Interview with Babara Mazzolai, director of the Centre for Micro-BioRobotics in Pisa
Soft robots don’t have metal arms and joints, but are made of expandable and flexible plastics. This enables them to adapt better to their environment and to work together with people safely. With the novel, soft actuators from the HZG Institute for Biomaterial Science in Teltow, new dimensions of soft robotics seems achievable. For this purpose, the institute started a research collaboration with the Italian scientist Barbara Mazzolai. She is one of the leading experts in this field.
"We take inspiration from nature to build robots which can cope with complex environments and adapt to new environmental conditions. Our aim is to fuse technology with biology." In the future, new components for soft robotics will be researched together with the ITT and the Institute of Biomaterial Science. Photo: ITT
Ms Mazzolai, you and your team are working in the field called soft robotics. What does that mean – how are they different from normal robots?
Conventional robots have solid bodies and limbs and are made predominantly of hard materials, such as metals. As a rule, they are designed to operate in a structured, fixed environment, such as in an industrial factory. This means that for safety reasons, cooperation with humans is limited because the hard, fastmoving arms of the robot can definitely lead to injuries. Soft robots, on the other hand, are made of resilient, flexible plastics such as silicone - materials which recreate natural organic materials. Such robots have the ability to react more flexibly to their environment and their soft limbs allow them to work safely with humans. They cause no damage and could even be used inside the human body for medical purposes. Search and rescue robots are conceivable as further applications, as are small mobile machines for environmental monitoring.

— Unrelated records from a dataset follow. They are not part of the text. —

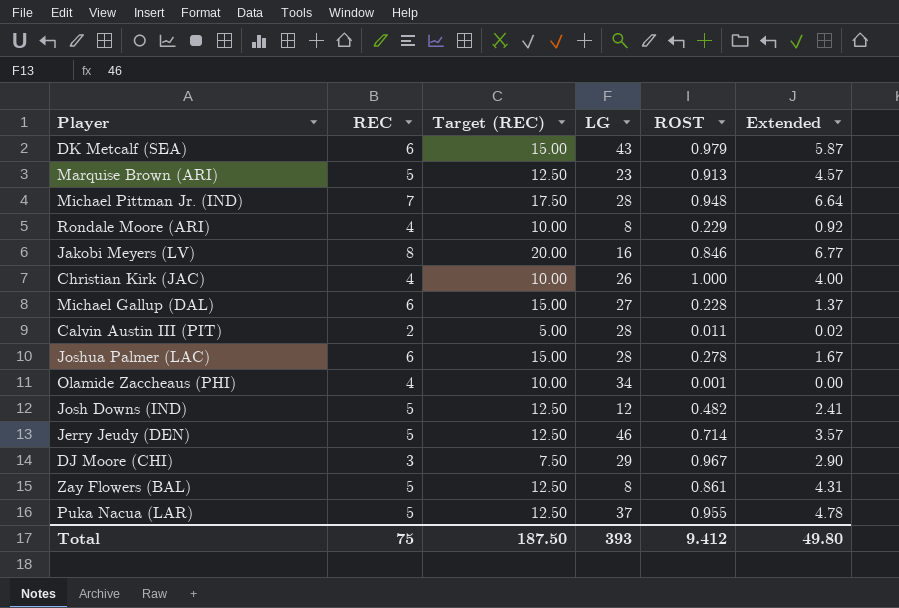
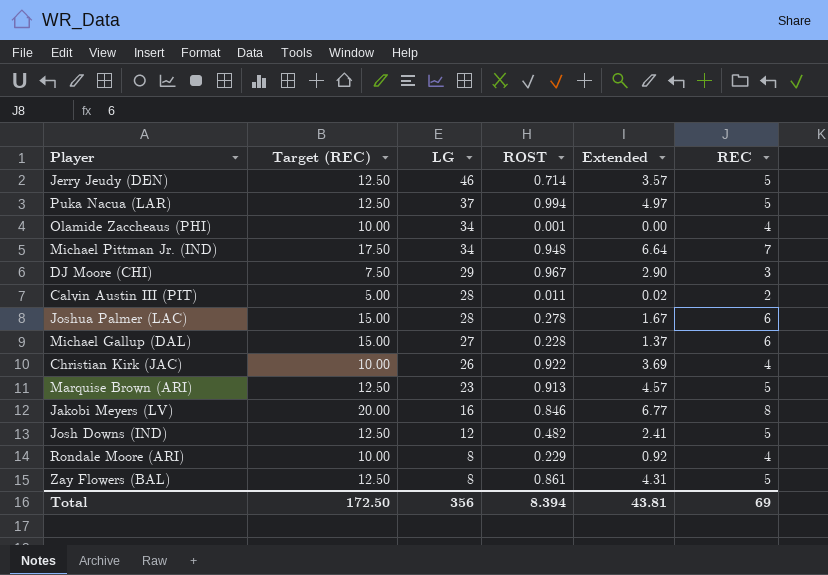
row order: none -> LG descending
column REC | position: 2 -> 6
row DK Metcalf (SEA): 6 | 15.00 | 43 | 0.979 | 5.87 -> none
Puka Nacua (LAR) | ROST: 0.955 -> 0.994
Puka Nacua (LAR) | Extended: 4.78 -> 4.97
Michael Pittman Jr. (IND) | LG: 28 -> 34
Christian Kirk (JAC) | ROST: 1.000 -> 0.922
Christian Kirk (JAC) | Extended: 4.00 -> 3.69
Total | Target (REC): 187.50 -> 172.50
Total | LG: 393 -> 356
Total | ROST: 9.412 -> 8.394
Total | Extended: 49.80 -> 43.81
Total | REC: 75 -> 69

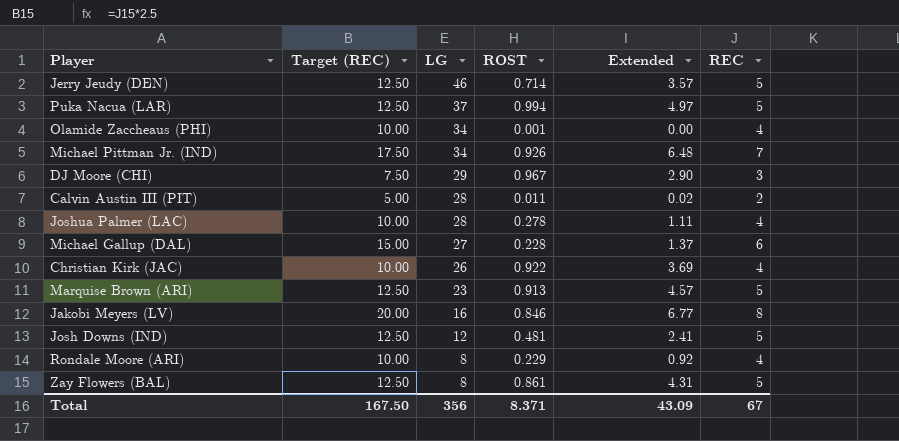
Michael Pittman Jr. (IND) | ROST: 0.948 -> 0.926
Michael Pittman Jr. (IND) | Extended: 6.64 -> 6.48
Joshua Palmer (LAC) | Target (REC): 15.00 -> 10.00
Joshua Palmer (LAC) | Extended: 1.67 -> 1.11
Joshua Palmer (LAC) | REC: 6 -> 4
Josh Downs (IND) | ROST: 0.482 -> 0.481
Total | Target (REC): 172.50 -> 167.50
Total | ROST: 8.394 -> 8.371
Total | Extended: 43.81 -> 43.09
Total | REC: 69 -> 67

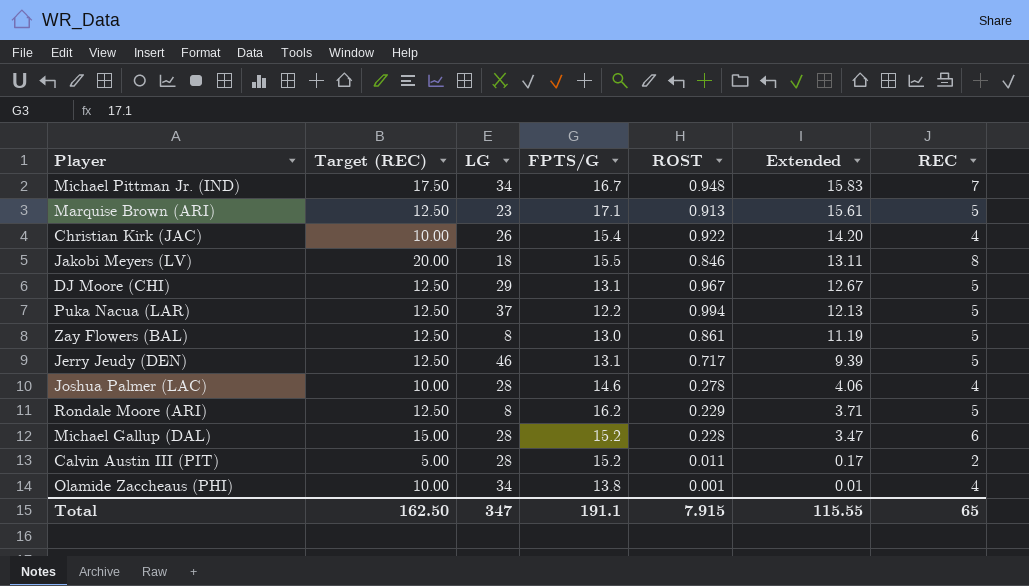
row order: LG descending -> Extended descending
column FPTS/G | position: none -> 4
column Extended | formula: [ROST] * [REC] -> [FPTS/G] * [ROST]
row Josh Downs (IND): 12.50 | 12 | 0.481 | 2.41 | 5 -> none
Michael Pittman Jr. (IND) | ROST: 0.926 -> 0.948
Jakobi Meyers (LV) | LG: 16 -> 18
DJ Moore (CHI) | Target (REC): 7.50 -> 12.50
DJ Moore (CHI) | REC: 3 -> 5
Jerry Jeudy (DEN) | ROST: 0.714 -> 0.717
Rondale Moore (ARI) | Target (REC): 10.00 -> 12.50
Rondale Moore (ARI) | REC: 4 -> 5
Michael Gallup (DAL) | LG: 27 -> 28
Total | Target (REC): 167.50 -> 162.50
Total | LG: 356 -> 347
Total | ROST: 8.371 -> 7.915
Total | Extended: 43.09 -> 115.55
Total | REC: 67 -> 65

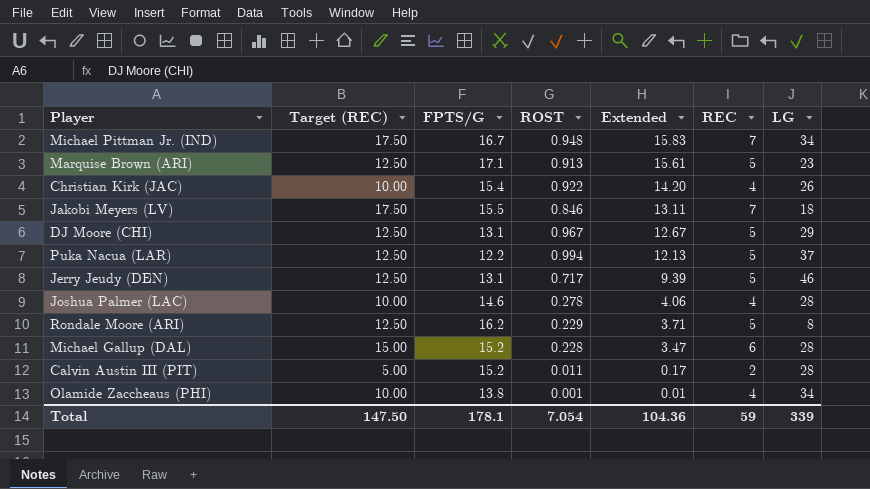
column LG | position: 3 -> 7
row Zay Flowers (BAL): 12.50 | 8 | 13.0 | 0.861 | 11.19 | 5 -> none
Jakobi Meyers (LV) | Target (REC): 20.00 -> 17.50
Jakobi Meyers (LV) | REC: 8 -> 7
Total | Target (REC): 162.50 -> 147.50
Total | FPTS/G: 191.1 -> 178.1
Total | ROST: 7.915 -> 7.054
Total | Extended: 115.55 -> 104.36
Total | REC: 65 -> 59
Total | LG: 347 -> 339

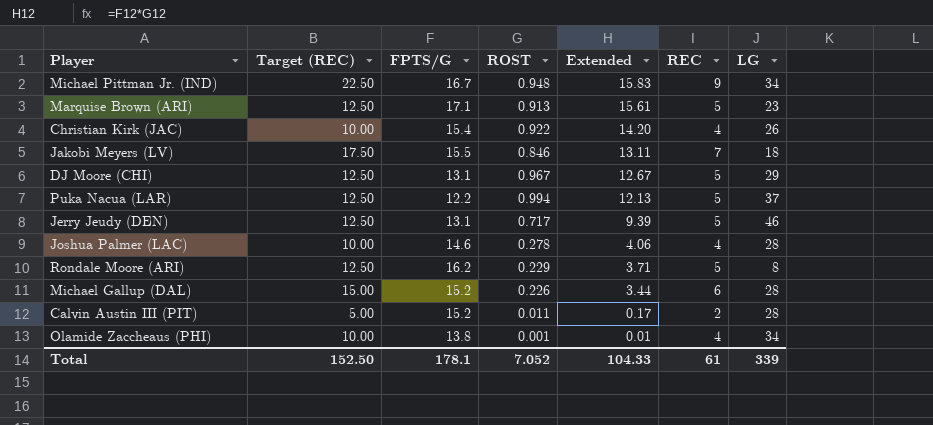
Michael Pittman Jr. (IND) | Target (REC): 17.50 -> 22.50
Michael Pittman Jr. (IND) | REC: 7 -> 9
Michael Gallup (DAL) | ROST: 0.228 -> 0.226
Michael Gallup (DAL) | Extended: 3.47 -> 3.44
Total | Target (REC): 147.50 -> 152.50
Total | ROST: 7.054 -> 7.052
Total | Extended: 104.36 -> 104.33
Total | REC: 59 -> 61

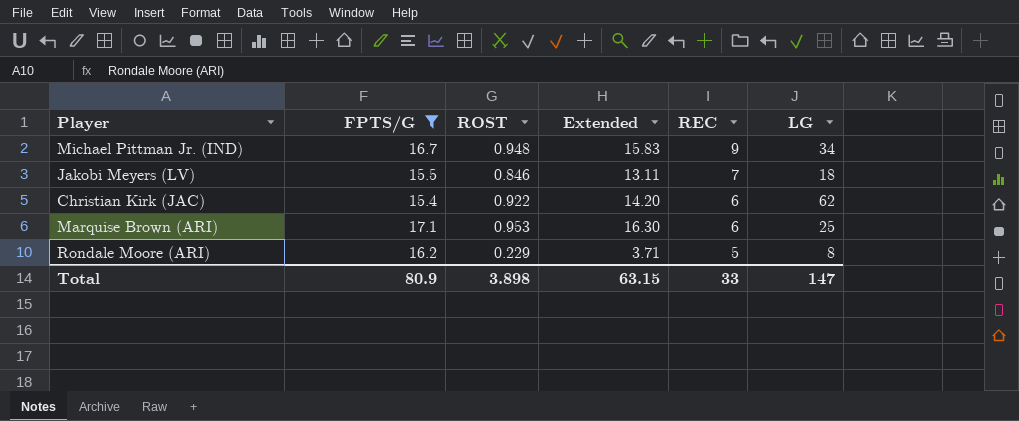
filter: none -> FPTS/G >= 15.4
row order: Extended descending -> REC descending
column Target (REC) | formula: [REC] * 2.5 -> none
Christian Kirk (JAC) | REC: 4 -> 6
Christian Kirk (JAC) | LG: 26 -> 62
Marquise Brown (ARI) | ROST: 0.913 -> 0.953
Marquise Brown (ARI) | Extended: 15.61 -> 16.30
Marquise Brown (ARI) | REC: 5 -> 6
Marquise Brown (ARI) | LG: 23 -> 25
Total | FPTS/G: 178.1 -> 80.9
Total | ROST: 7.052 -> 3.898
Total | Extended: 104.33 -> 63.15
Total | REC: 61 -> 33
Total | LG: 339 -> 147

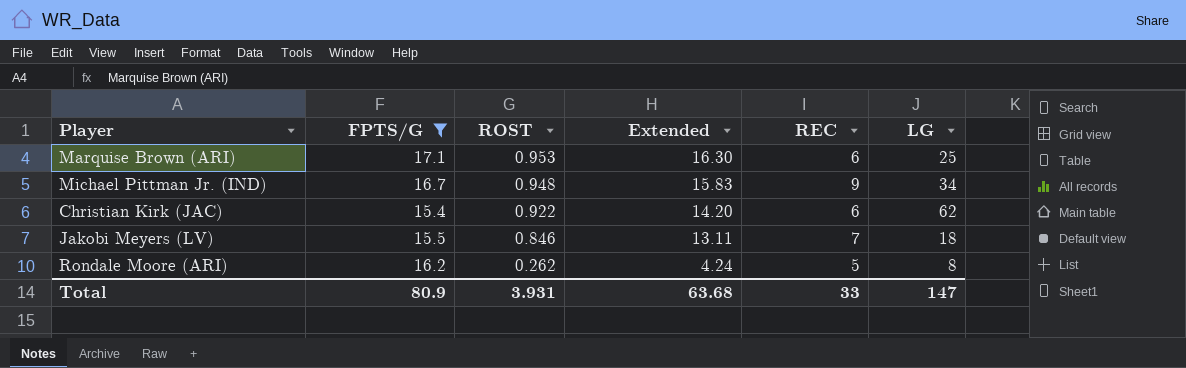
row order: REC descending -> ROST descending
Rondale Moore (ARI) | ROST: 0.229 -> 0.262
Rondale Moore (ARI) | Extended: 3.71 -> 4.24
Total | ROST: 3.898 -> 3.931
Total | Extended: 63.15 -> 63.68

What are the challenges in developing small robots? Which difficulties must be overcome?
The research field is still in its infancy and we still have some basic problems to solve. Control is a major challenge. We have to develop completely new mechanisms so that robots can move in a targeted manner. How can we combine different materials into one system and control them purposefully and reliably? And how can this system be combined with the right sensors? For this we need new materials that fulfil different functions and at the same time act as sensors and actuators. We take inspiration from nature to build robots which can cope with complex environments and adapt to new environmental conditions. Our aim is to fuse technology with biology. We have already achieved some initial successes: in 2012, for example, we presented a robot whose flexible arms were conceived based on octopus tentacles. Although we’re still in the midst of the pioneering phase, industry is slowly becoming aware of the field and is starting to provide some funding support.
You’ve recently started collaborating with the Helmholtz-Zentrum Geesthacht, with the group led by Andreas Lendlein from the Institute for Biomaterials Science in Teltow near Berlin. What is the goal of this collaboration?

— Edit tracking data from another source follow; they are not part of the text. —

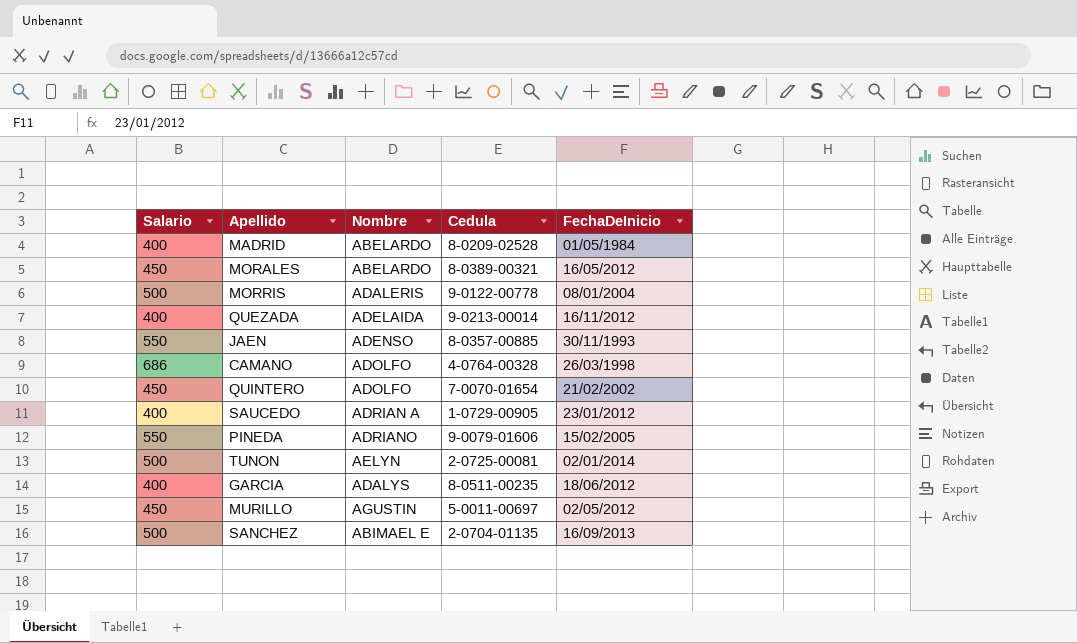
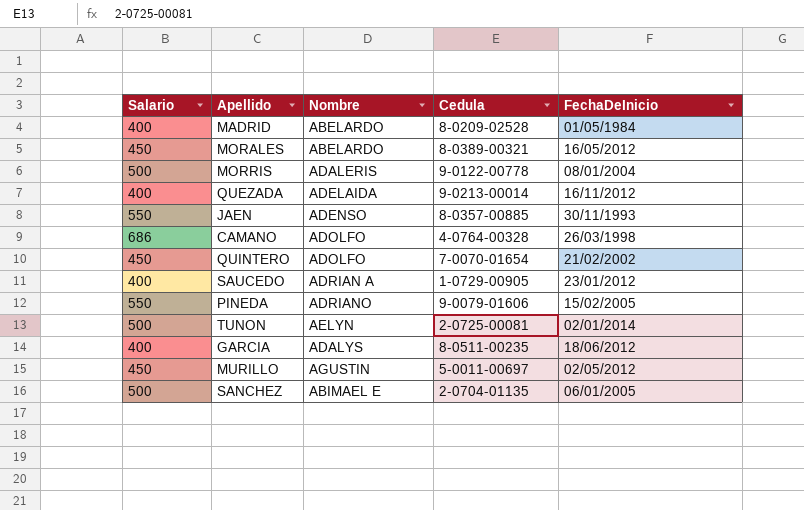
SANCHEZ | FechaDeInicio: 16/09/2013 -> 06/01/2005

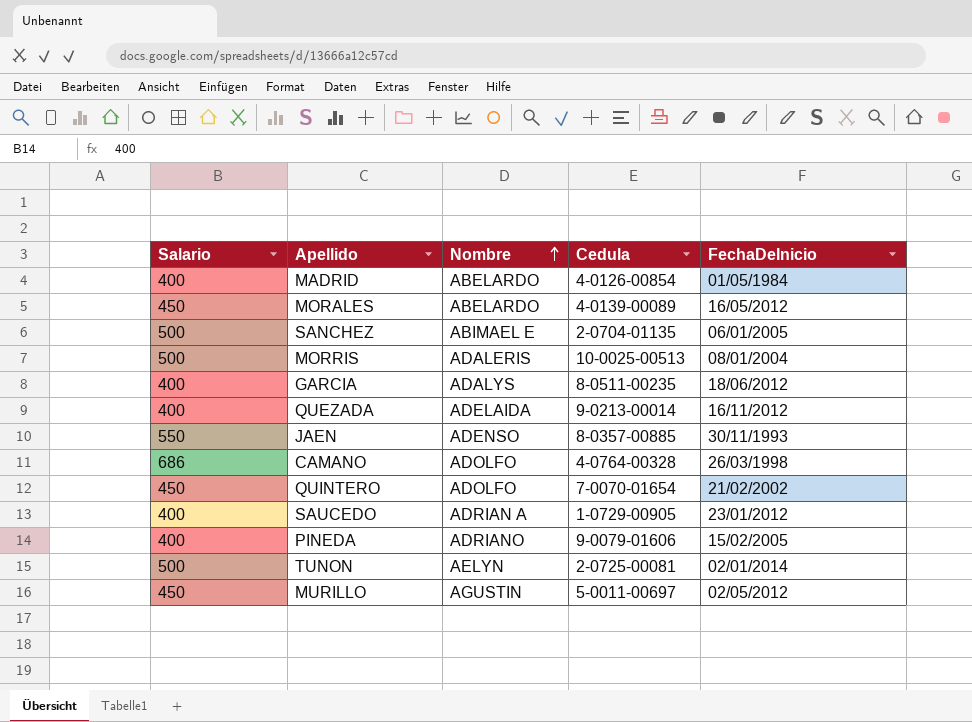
row order: none -> Nombre ascending
MADRID | Cedula: 8-0209-02528 -> 4-0126-00854
MORALES | Cedula: 8-0389-00321 -> 4-0139-00089
MORRIS | Cedula: 9-0122-00778 -> 10-0025-00513
PINEDA | Salario: 550 -> 400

The scientists at IIT have developed a plantoid, a robot that behaves and grows like a plant. It serves the investigation of biological and technological questions. Photo: Duilio Farina/ llT
Both partners have different, complementary skills. In Pisa, we have the know-how to build a soft robot prototype. The Institute of Biomaterials Research, on the other hand, has expertise to develop the adaptive materials for this robot. In order to be as effective as possible in the field as engineers, we have to work as closely as possible with materials research - we absolutely need to be exposed to the different visions and perspectives provided by other disciplines. As engineers we can‘t design robots all alone in our corner. We need input from other disciplines, such as biology, materials research and chemisttry. This interdisciplinary collaboration is something new for us robotics experts. I find that very exciting because there are very few examples of such cooperation in our field.
Why did you decide to cooperate with the Helmholtz-Zentrum Geesthacht? What exactly do you seek from this new collaboration?

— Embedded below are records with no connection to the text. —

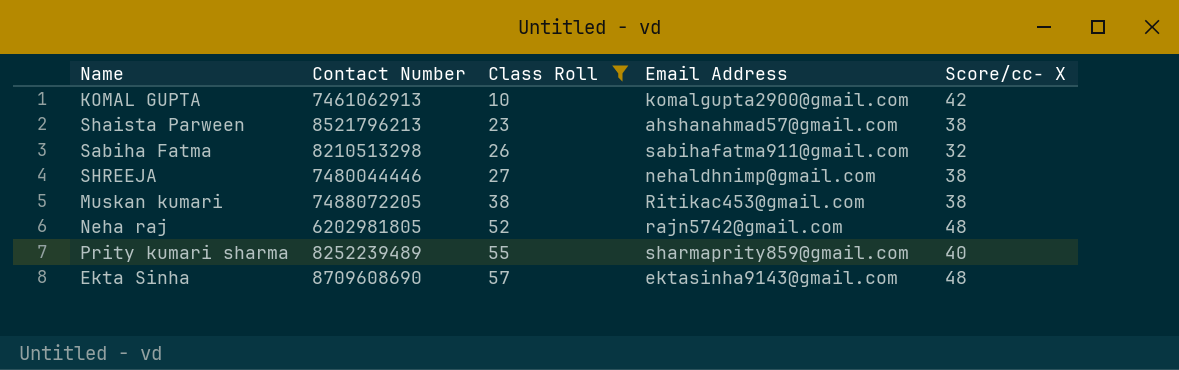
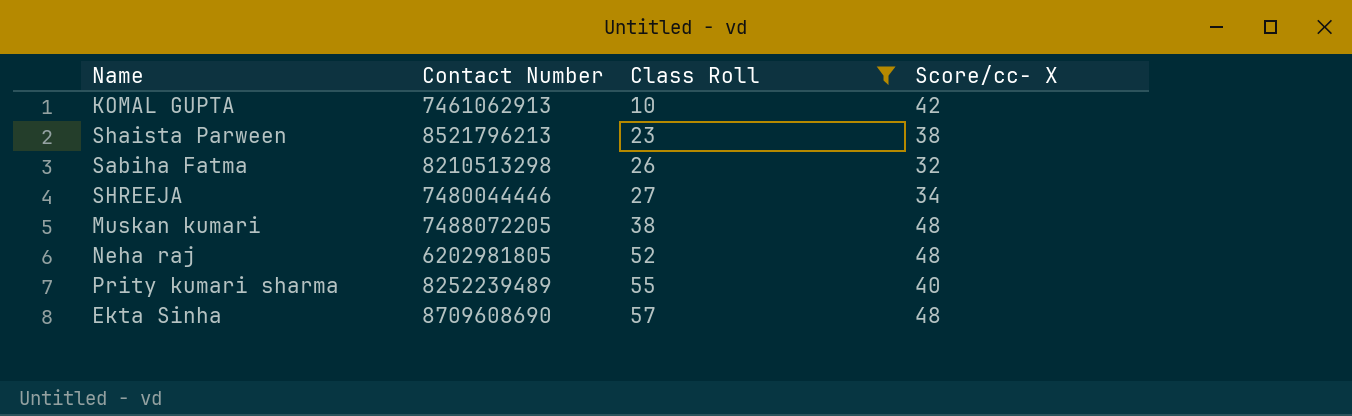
column Email Address | position: 4 -> none
SHREEJA | Score/cc- X: 38 -> 34
Muskan kumari | Score/cc- X: 38 -> 48

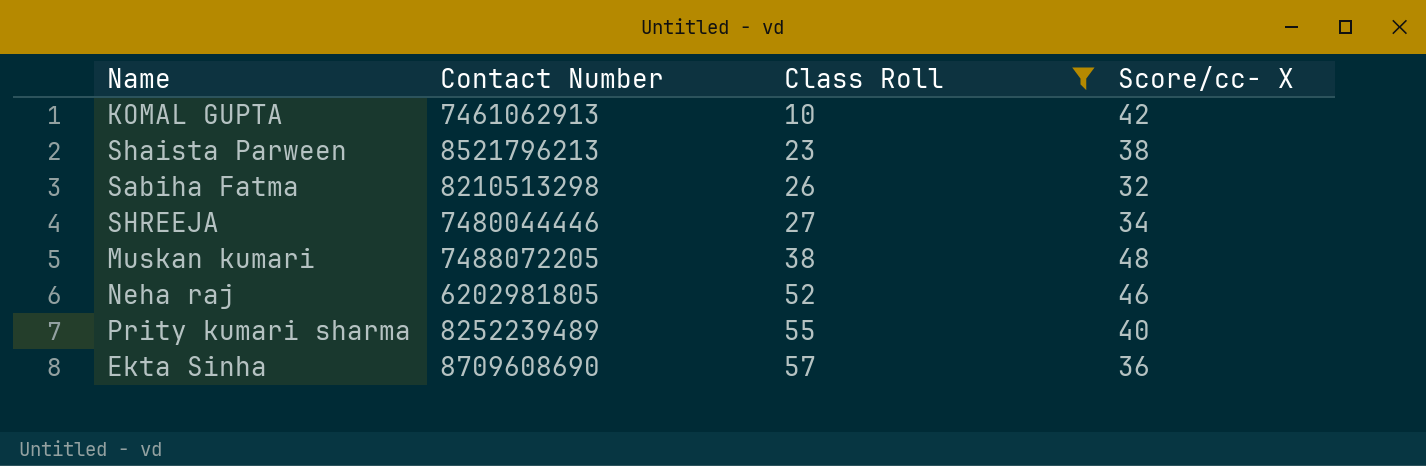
Neha raj | Score/cc- X: 48 -> 46
Ekta Sinha | Score/cc- X: 48 -> 36

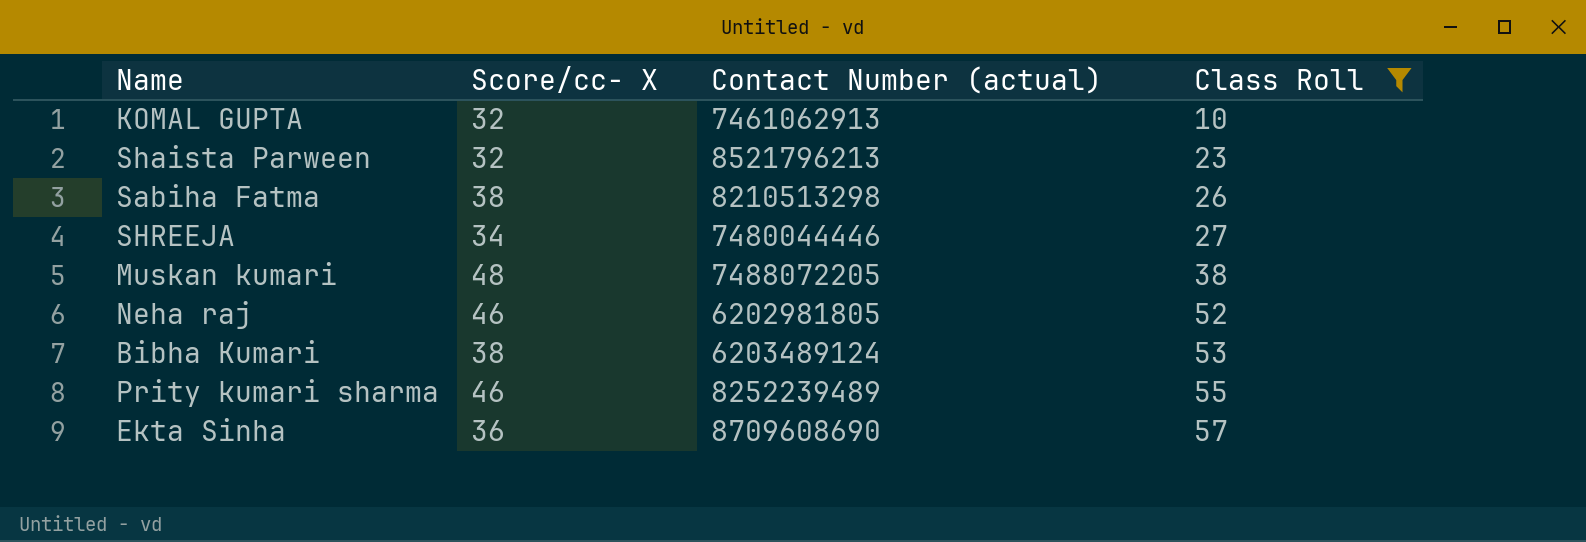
column Score/cc- X | position: 4 -> 2
column name: Contact Number -> Contact Number (actual)
KOMAL GUPTA | Score/cc- X: 42 -> 32
Shaista Parween | Score/cc- X: 38 -> 32
Sabiha Fatma | Score/cc- X: 32 -> 38
row Bibha Kumari: none -> 38 | 6203489124 | 53
Prity kumari sharma | Score/cc- X: 40 -> 46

The challenge is to teach the new robots targeted and directed movements. To date, artificial tendons, for example, have been recreated by inserting wires or fine tubing controlled by air pressure into a silicone matrix. The shape-memory polymer actuators from Teltow promise significant improvements here. The polymer itself can function as an actuator which can be moved extremely accurately – and specifically responds to changing external conditions, such as temperature. The behaviour of the polymer is programmed into its design structure such that its movement range is predetermined to changing environmental conditions, be they increasing temperature or increasing humidity. Incidentally, plants that react to certain environmental stimuli with movement, for example, the Venus flytrap, work in a very similar way. By creating novel components with the new polymer actuators from Teltow and integrating them into our prototypes, we can significantly reduce the complexity of the systems.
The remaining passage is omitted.